After the reading, I will never forget, he got up from his seat and applauded me. He told me, “From this moment, the play is mine! You’re not giving it to anybody else.” I was thrilled. I knew that I had written a good play, but the validation from Anupam confirmed it. The rest is history. I’ve written seven plays thereafter. I’m writing three plays presently. I’ve developed ideas for web-series as well. Let’s see where my work goes.

What compelled you to become a playwright, screenplay writer? 

(He gives it a deep thought before answering this one) Uhm…these days things are different to what they were before. Earlier I would shoot for six to seven films concurrently, and be hopping studios, going from one location to another, from one city to another, through the month. Nowadays things don’t work like that. You work on one project at a time and it leaves you with a lot of time at hand. There are many gaps between shooting dates. I use that time to write. I write poetry, ghazals, and do shayari also. I recite my work in mushairas, both online and offline. It’s important for me to remain busy, mentally and physically.

Theatre occupies a large part of my time. I do shows continuously and travel a lot with my plays. I wrote a play for IPTA called Biwi O Biwi, another play called Shimla Coffee House. I also produced and directed the plays Jab We Separated and Patte Khul Gaye. At present I’m writing another play for IPTA by the title of Jhilmikhil. It is a beautiful story set in a prison. I have set the play between 9am to 6pm and wound my story around the 10 hour timeline.

So, theatre, now, keeps on the treadmill. Cinema and web-series fill up the empty spaces. And, the time I have in between, I write, write and write more.

What are you doing these days and where are you headed from here as an artist, performer? 

I’m a part of two long running television shows – Bhabhiji Ghar Pe Hain and Taarak Mehta Ka Ooltah Chashmah. Because of both, which are popular across the country, I am in the hearts and minds of Indian audiences across the country, and that gives me a lot of happiness.

I do get offers for the daily soap operas but I don’t take them because they demand twenty to twenty five days a month of time from me. That leaves me with no time to do all the many things I love to do and am committed to, like theatre, writing, poetry and of course the films and web-series that I do. As an actor I am fully satisfied and prefer not to find myself cornered into doing only one thing. Everything I do makes me the person that I am, so letting go one or the other is not an option.

As an actor, what would you say to the young generations aspiring to be noticed and celebrated?

To young actors and new aspirants I say ‘please learn your art’. It’s very important to know the craft well because it takes precedence over the art after a point in time, and every actor needs to be on top of the game in a fast changing world. I tell youngsters in theatre as well as cinema, when I meet them, that ‘you will be left behind if you’re not on your toes all the time’.

I see that television has made many actors believe that by giving their bare minimum, they have arrived. The bare minimum may get actors jobs because a guaranteed result is all that television producers and channels are looking for. However, they must know that there are thousands of artists like them in the industry. It’s that little extra, which an actor delivers, beyond what is expected from him as the bare minimum, which makes him stand out from the crowd.
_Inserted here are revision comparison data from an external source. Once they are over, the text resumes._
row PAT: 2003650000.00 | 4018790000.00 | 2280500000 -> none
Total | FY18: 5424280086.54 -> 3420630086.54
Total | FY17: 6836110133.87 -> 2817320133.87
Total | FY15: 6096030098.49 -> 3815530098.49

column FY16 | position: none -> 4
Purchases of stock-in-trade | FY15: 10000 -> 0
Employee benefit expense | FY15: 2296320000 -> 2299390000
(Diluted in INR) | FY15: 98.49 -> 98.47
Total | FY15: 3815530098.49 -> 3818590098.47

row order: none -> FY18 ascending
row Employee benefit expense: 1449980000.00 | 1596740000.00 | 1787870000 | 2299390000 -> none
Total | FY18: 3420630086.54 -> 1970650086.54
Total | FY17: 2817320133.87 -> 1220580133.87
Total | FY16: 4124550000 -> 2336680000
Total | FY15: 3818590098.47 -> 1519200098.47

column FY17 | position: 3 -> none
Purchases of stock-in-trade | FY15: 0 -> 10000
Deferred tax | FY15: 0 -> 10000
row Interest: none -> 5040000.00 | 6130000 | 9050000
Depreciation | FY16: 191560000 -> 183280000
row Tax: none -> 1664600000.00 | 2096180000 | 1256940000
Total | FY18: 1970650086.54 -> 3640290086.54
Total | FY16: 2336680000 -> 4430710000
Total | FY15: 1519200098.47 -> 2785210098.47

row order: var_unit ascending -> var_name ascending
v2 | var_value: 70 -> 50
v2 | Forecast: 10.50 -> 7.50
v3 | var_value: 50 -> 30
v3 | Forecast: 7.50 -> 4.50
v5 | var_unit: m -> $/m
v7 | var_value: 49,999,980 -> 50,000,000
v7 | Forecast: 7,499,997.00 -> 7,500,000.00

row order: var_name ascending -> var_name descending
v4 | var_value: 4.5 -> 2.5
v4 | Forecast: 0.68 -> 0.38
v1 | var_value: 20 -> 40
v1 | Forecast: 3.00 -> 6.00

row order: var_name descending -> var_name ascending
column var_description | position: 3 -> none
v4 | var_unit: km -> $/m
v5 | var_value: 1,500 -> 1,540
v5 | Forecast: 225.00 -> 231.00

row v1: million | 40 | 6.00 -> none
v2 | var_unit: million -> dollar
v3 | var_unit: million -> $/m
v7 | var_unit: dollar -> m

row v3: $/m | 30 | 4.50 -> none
That little more comes only if an actor knows his craft well. For that, actors need training, a thought process. I feel every actor needs grooming. There’s a lot of talent around and there are too many good actors in the space today. The thing most youngsters who are entering the industry must know is that when they come from a pond and dive into a vast ocean (entertainment universe), it is only their art and their knowledge of craft that will keep them afloat and swimming. The craft of acting is even more important than the art according to me.